Georgia's Black Republic

After capturing Savannah in December 1864, General William Tecumseh Sherman read the Emancipation Proclamation at the Second African Baptist Church and issued his now famous Field Order No. 15, giving freed slaves 40 acres and a mule. The field order set aside a swath of land reaching 30 miles inland from Charleston to northern Florida (roughly the area east of Interstate 95), including the coastal islands, for an independent state of freed slaves.

Under the administration of General Rufus Saxton and his assistant, Tunis G. Campbell, a black New Jersey native who represented McIntosh County as a state senator, a black republic was established with St. Catherines Island as its capital. Hundreds of former slaves were relocated to St. Catherines and Sapelo Islands, where they set about cultivating the land. In 1865 Campbell established himself as virtual king, controlling a legislature, a court, and a 275-man army.

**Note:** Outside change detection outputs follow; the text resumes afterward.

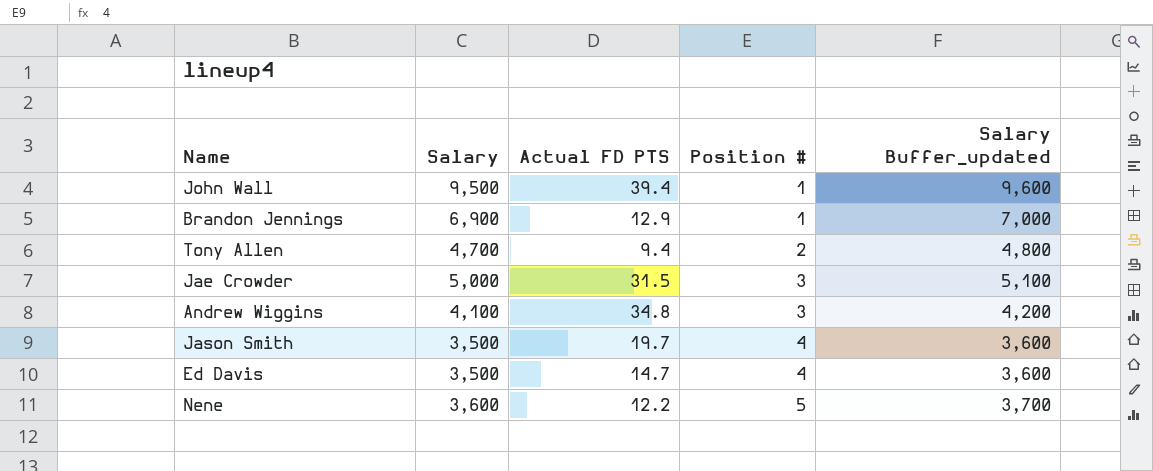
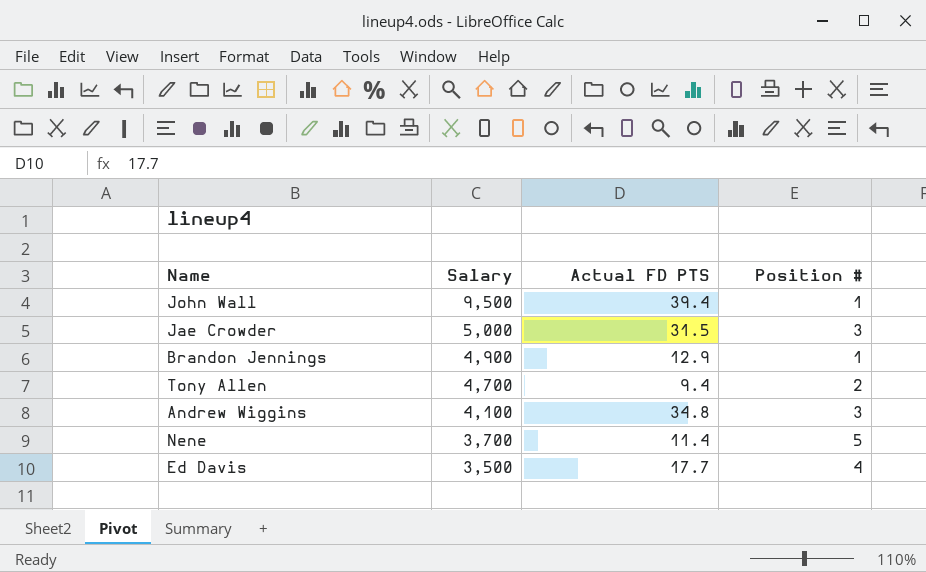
row order: Position # ascending -> Salary descending
column Salary Buffer_updated | formula: [Salary] + 100 -> none
row Jason Smith: 3,500 | 19.7 | 4 | 3,600 -> none
Brandon Jennings | Salary: 6,900 -> 4,900
Nene | Salary: 3,600 -> 3,700
Nene | Actual FD PTS: 12.2 -> 11.4
Ed Davis | Actual FD PTS: 14.7 -> 17.7

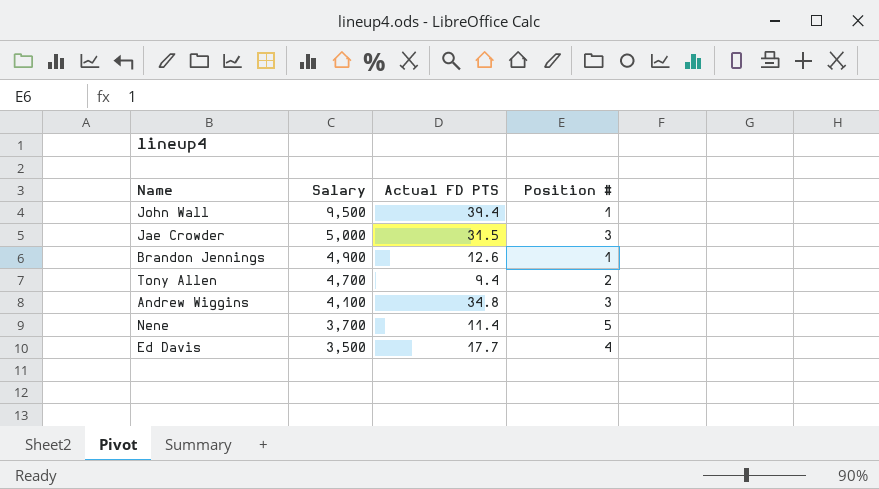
Brandon Jennings | Actual FD PTS: 12.9 -> 12.6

Congress repealed Sherman's directive and replaced General Saxton with General Davis Tillson, who was sympathetic to the interests of former plantation owners, and in 1867 federal troops drove Campbell off St. Catherines and into McIntosh County, where he continued to exert his power. In 1876 he was convicted of falsely imprisoning a white citizen and sentenced, at the age of 63, to work on a chain gang. After being freed, he left Georgia for good and settled in Boston, where he died in 1891.